Invest in Asset Markets
Wealth, ultimately, is about the number of assets you have. You want to accumulate assets. The simplest strategy is to go for stability. Given our inflationary moment, you don’t need a reminder that you need to invest in real assets. You can do this by investing in real estate through real estate investment trusts (REITs), and by investing in gold, by opening the best gold IRA account. If you invested $10,000 in gold in 1970, as the United States entered stagflation, and held it to today, that would be over $535,000 today.
Passive investing is a great strategy, so invest with the market. 2022 is the year of Queen Elizabeth II’s platinum jubilee.
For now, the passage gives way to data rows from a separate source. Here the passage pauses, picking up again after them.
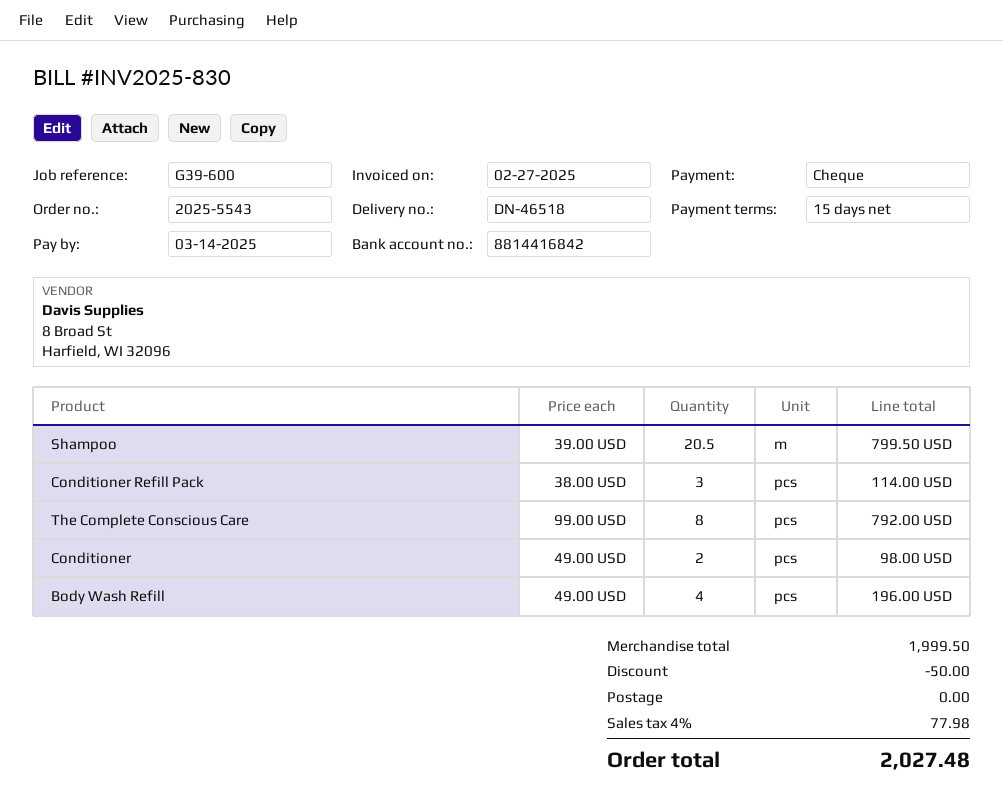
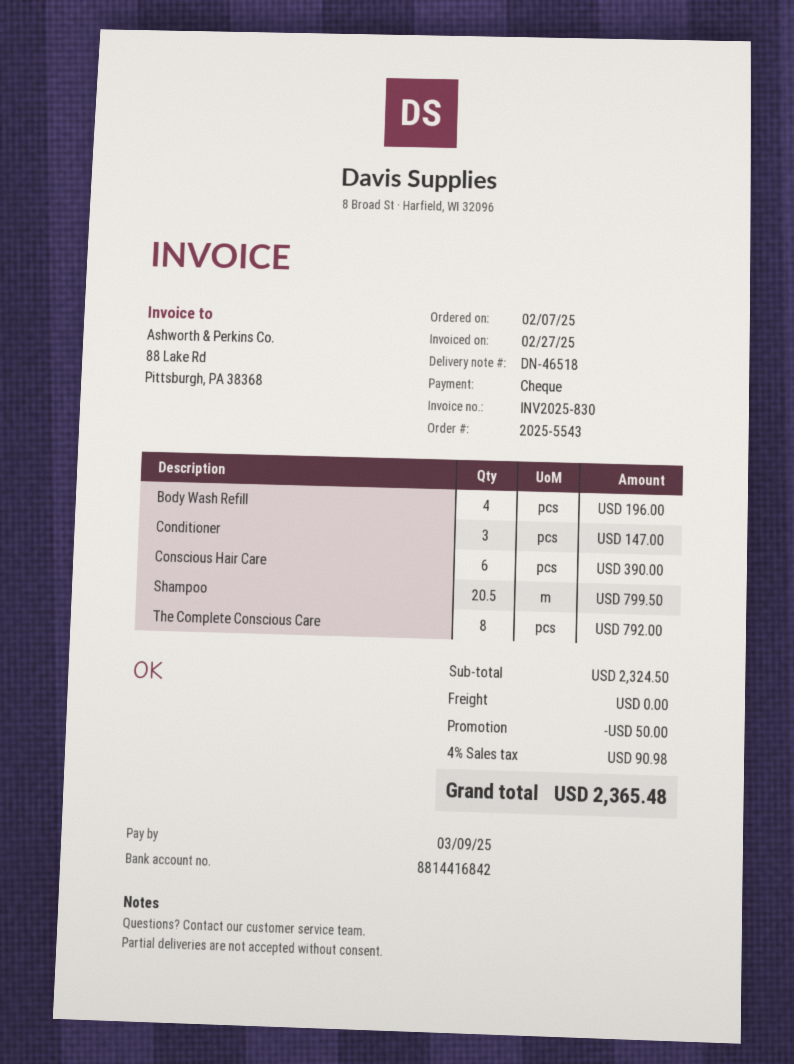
due date: 2025-03-14 -> 2025-03-09
Conditioner Refill Pack: 3 for 114.00 -> none
Conditioner: 2 for 98.00 -> 3 for 147.00
Conscious Hair Care: none -> 6 for 390.00
subtotal: 1999.50 -> 2324.50
tax: 4% = 77.98 -> 4% = 90.98
total: 2027.48 -> 2365.48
If you invested $1,000 in the S&P 500, or the Dow Jones Industrial Average (DJIA), when she was crowned in June 1953, that investment would be worth nearly $1.62 million today if you invested in the S&P 500, or nearly $1.2 million invested in the DJIA.
So, a good place to start is by investing in the market through mutual funds or exchange-traded funds (ETFs). You also want to buy a handful of stocks in quality companies trading at a discount to their value. You want companies that you believe you can hold onto for decades. There are few of these around. This is inherently riskier than investing in the broad market, but if you are conservative and discriminating in your selection, you should be able to build a small portfolio of stocks for the long haul. You also need some bonds in the mix.
Diversification is important to your strategy. This will ensure that when one asset class is down, other asset classes will bolster performance. Again, buy conservatively.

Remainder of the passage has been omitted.